══ Exercise input ══

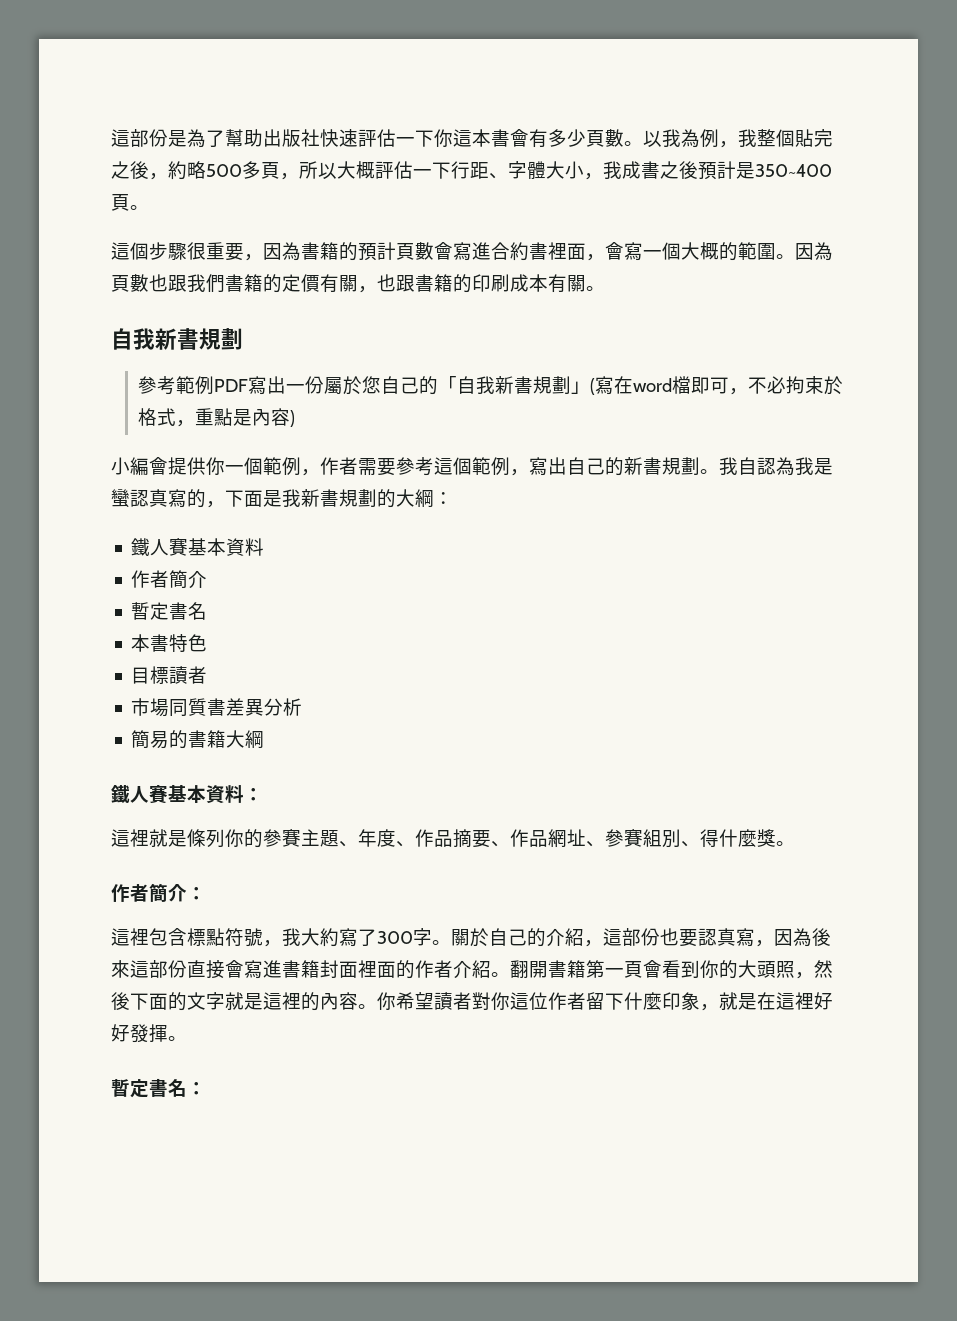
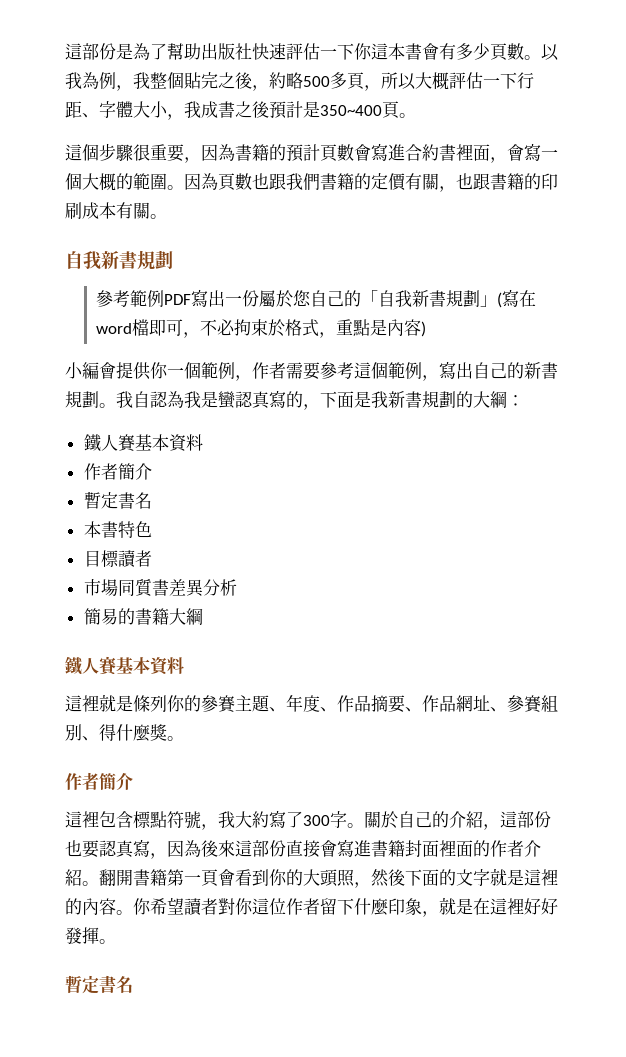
  簡易的書籍大綱
- 鐵人賽基本資料：
+ 鐵人賽基本資料
  這裡就是條列你的參賽主題、年度、作品摘要、作品網址、參賽組別、得什麼獎。
- 作者簡介：
+ 作者簡介
  你希望讀者對你這位作者留下什麼印象，就是在這裡好好發揮。
- 暫定書名：
+ 暫定書名

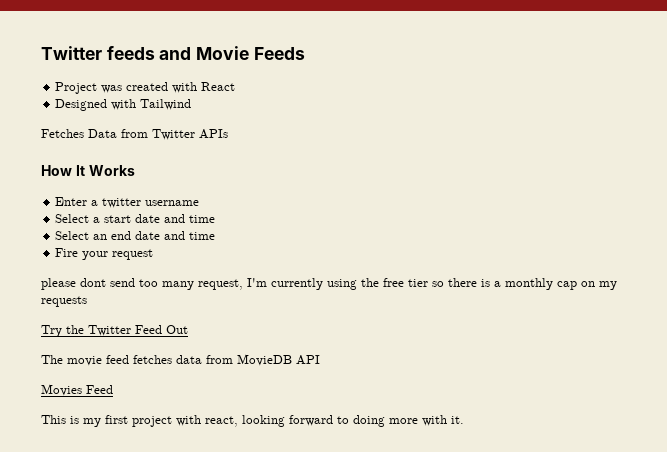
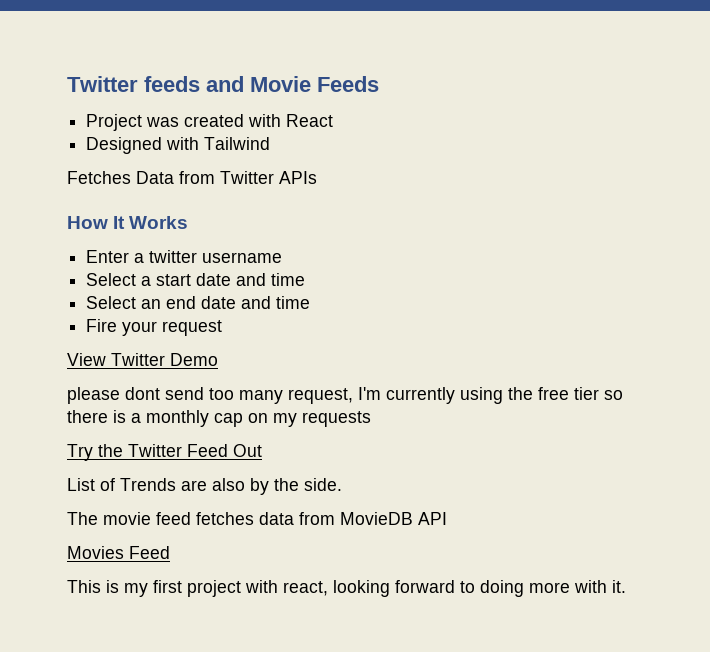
+ View Twitter Demo
+ List of Trends are also by the side.

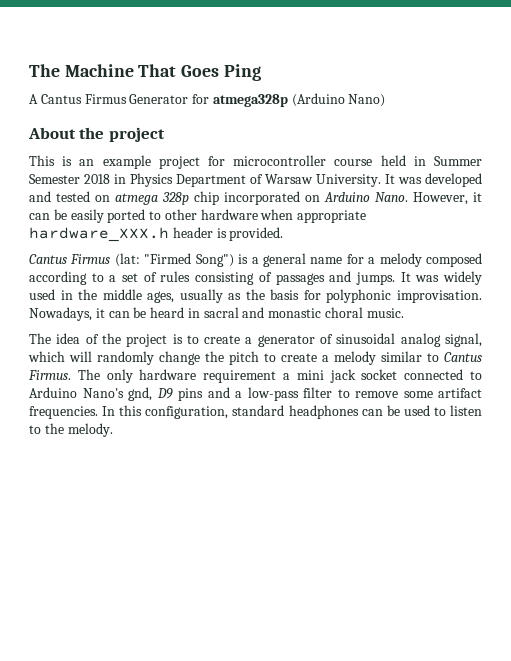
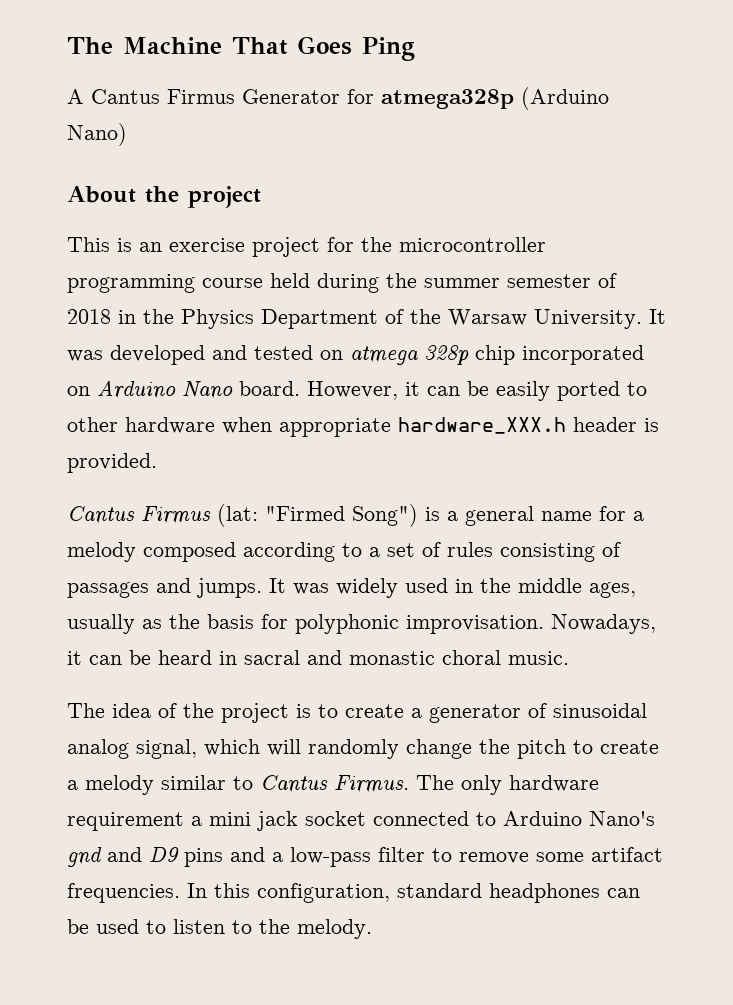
- This is an example project for microcontroller course held in Summer Semester 2018 in Physics Department of Warsaw University.
+ This is an exercise project for the microcontroller programming course held during the summer semester of 2018 in the Physics Department of the Warsaw University.
- It was developed and tested on atmega 328p chip incorporated on Arduino Nano.
+ It was developed and tested on atmega 328p chip incorporated on Arduino Nano board.
- The only hardware requirement a mini jack socket connected to Arduino Nano's gnd, D9 pins and a low-pass filter to remove some artifact frequencies.
+ The only hardware requirement a mini jack socket connected to Arduino Nano's gnd and D9 pins and a low-pass filter to remove some artifact frequencies.

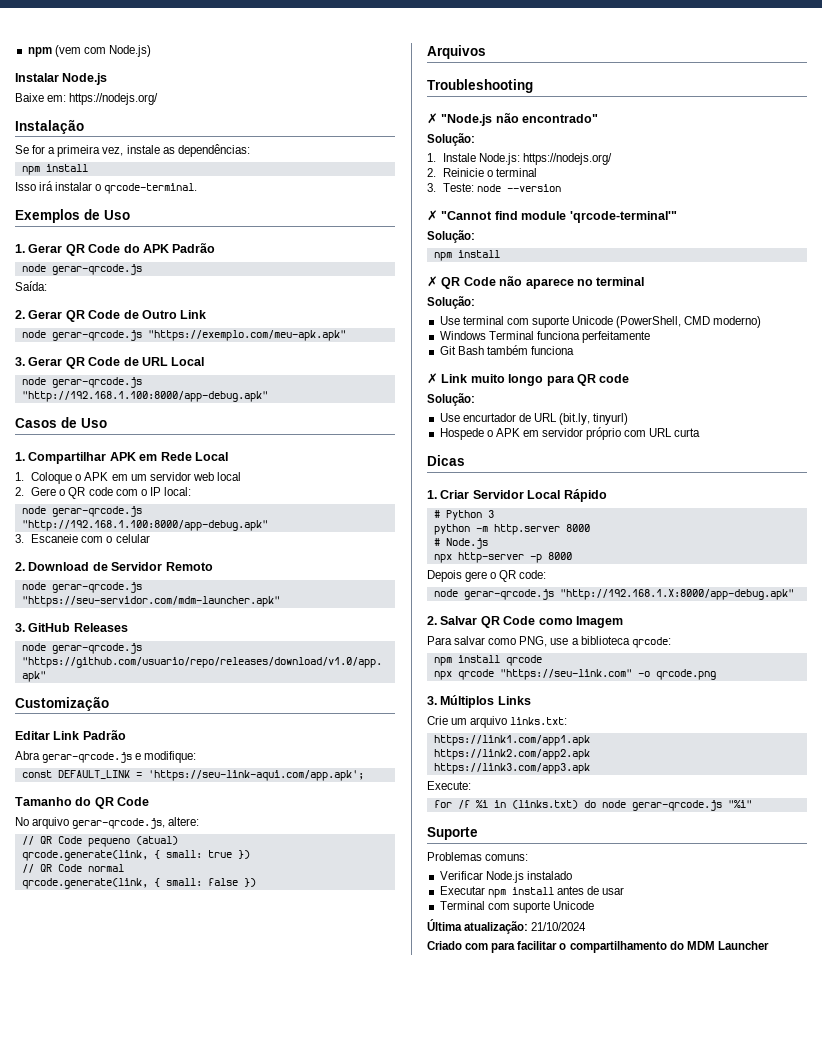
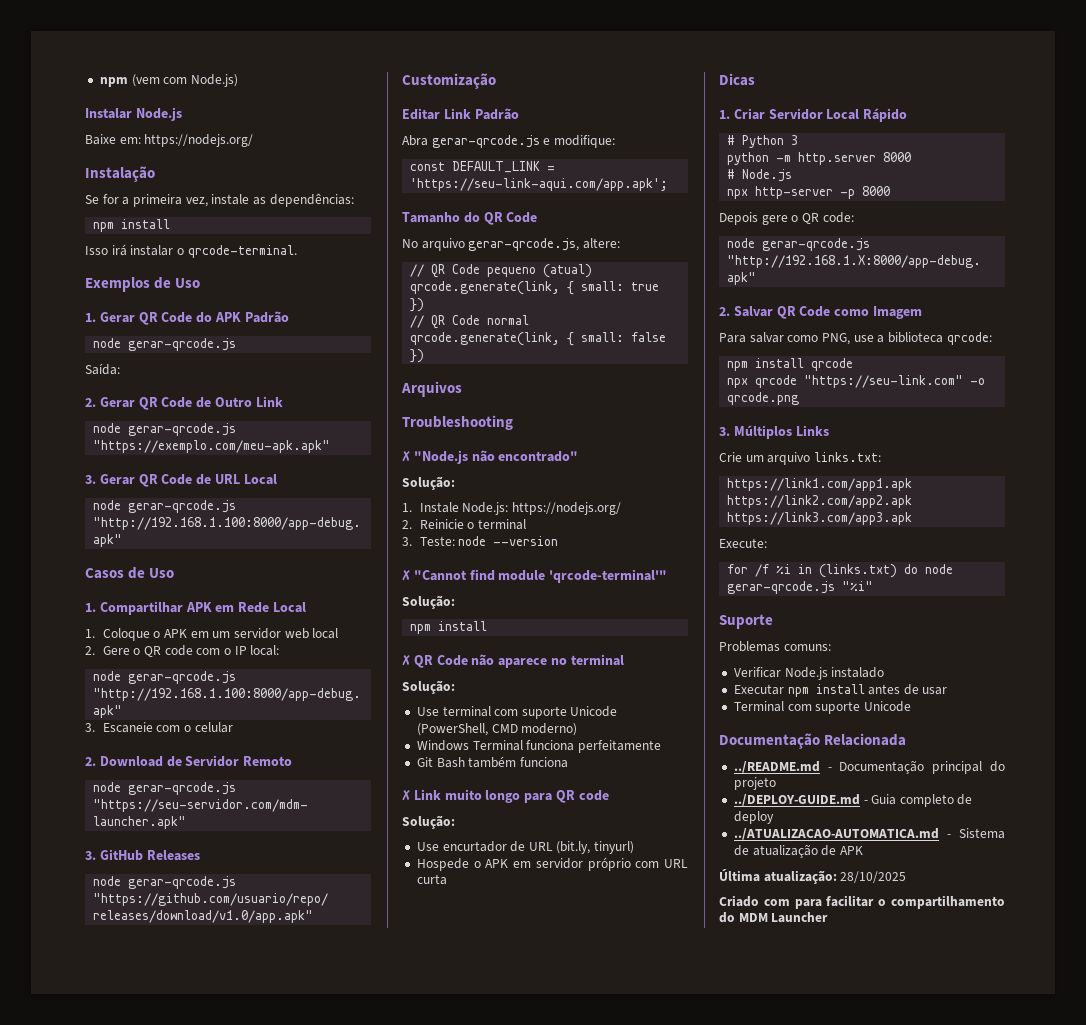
+ Documentação Relacionada
+ ../README.md - Documentação principal do projeto
+ ../DEPLOY-GUIDE.md - Guia completo de deploy
+ ../ATUALIZACAO-AUTOMATICA.md - Sistema de atualização de APK
- Última atualização: 21/10/2024
+ Última atualização: 28/10/2025

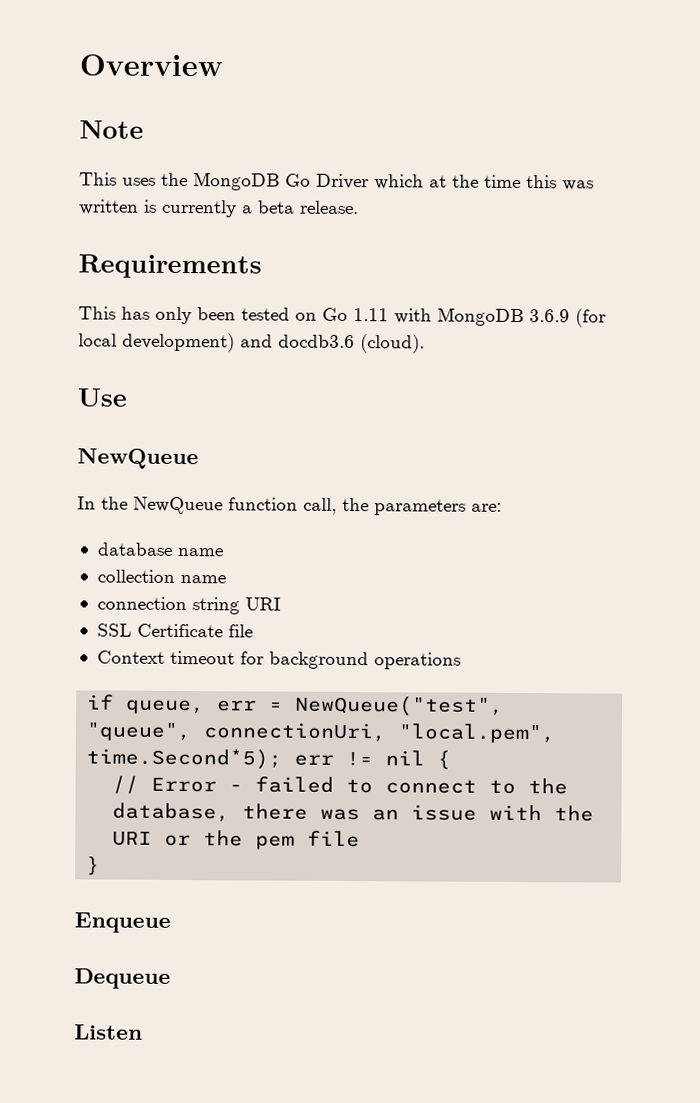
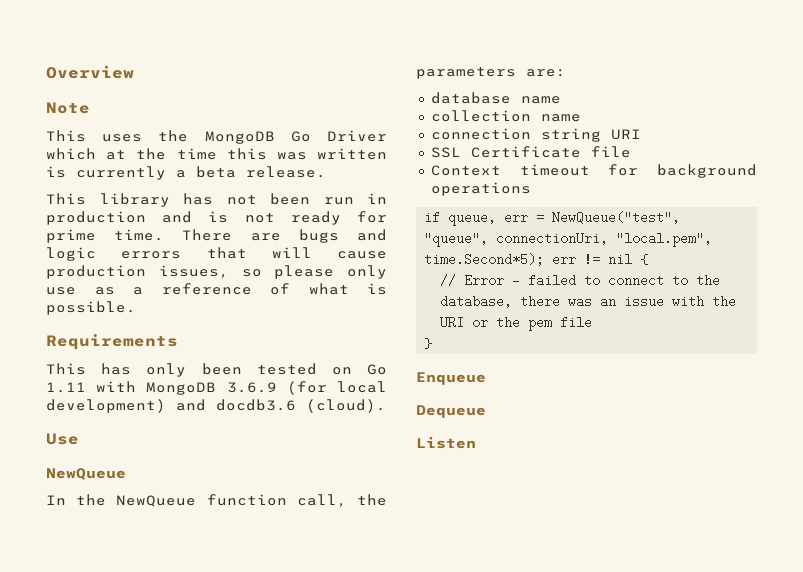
+ This library has not been run in production and is not ready for prime time. There are bugs and logic errors that will cause production issues, so please only use as a reference of what is possible.

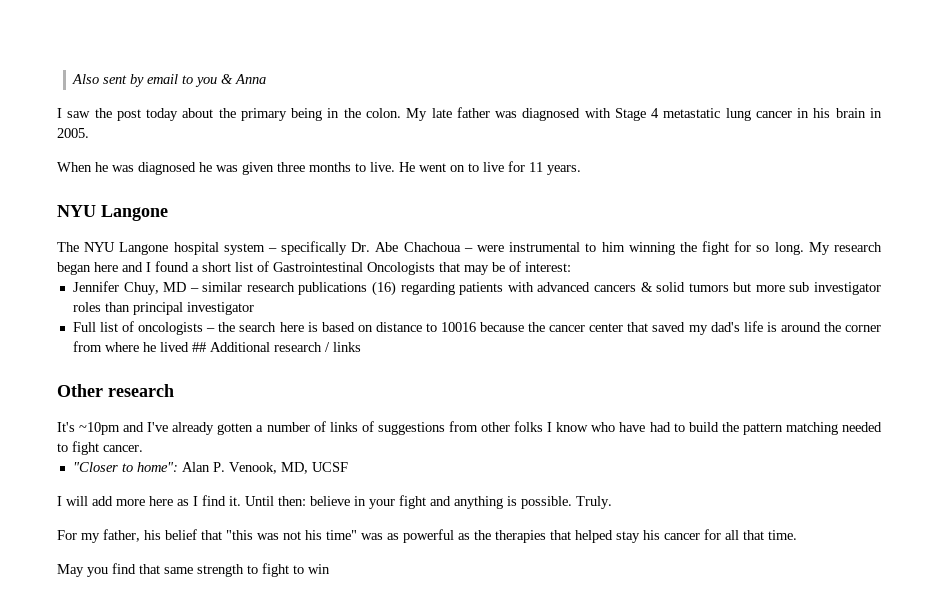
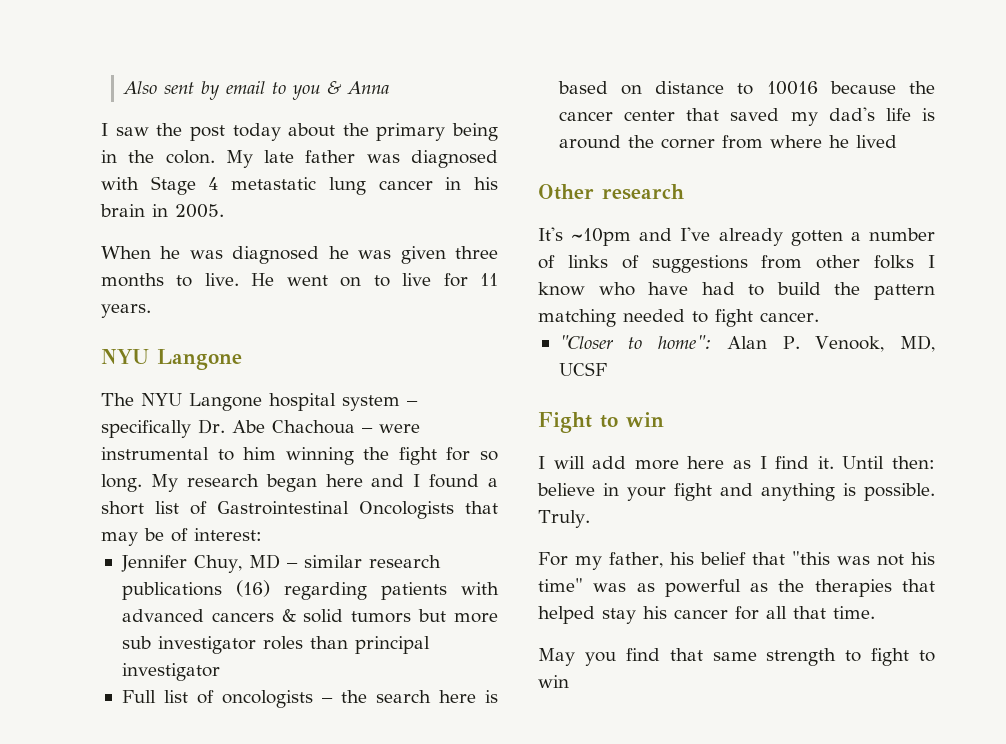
- Full list of oncologists – the search here is based on distance to 10016 because the cancer center that saved my dad's life is around the corner from where he lived ## Additional research / links
+ Full list of oncologists – the search here is based on distance to 10016 because the cancer center that saved my dad's life is around the corner from where he lived
+ Fight to win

═══

Problem to solve:
Everything above from the line containing "by the side." through the line containing "Arduino Nano board." must be repeated exactly, and the pictures must be left out.

Answer below:
+ List of Trends are also by the side.

- This is an example project for microcontroller course held in Summer Semester 2018 in Physics Department of Warsaw University.
+ This is an exercise project for the microcontroller programming course held during the summer semester of 2018 in the Physics Department of the Warsaw University.
- It was developed and tested on atmega 328p chip incorporated on Arduino Nano.
+ It was developed and tested on atmega 328p chip incorporated on Arduino Nano board.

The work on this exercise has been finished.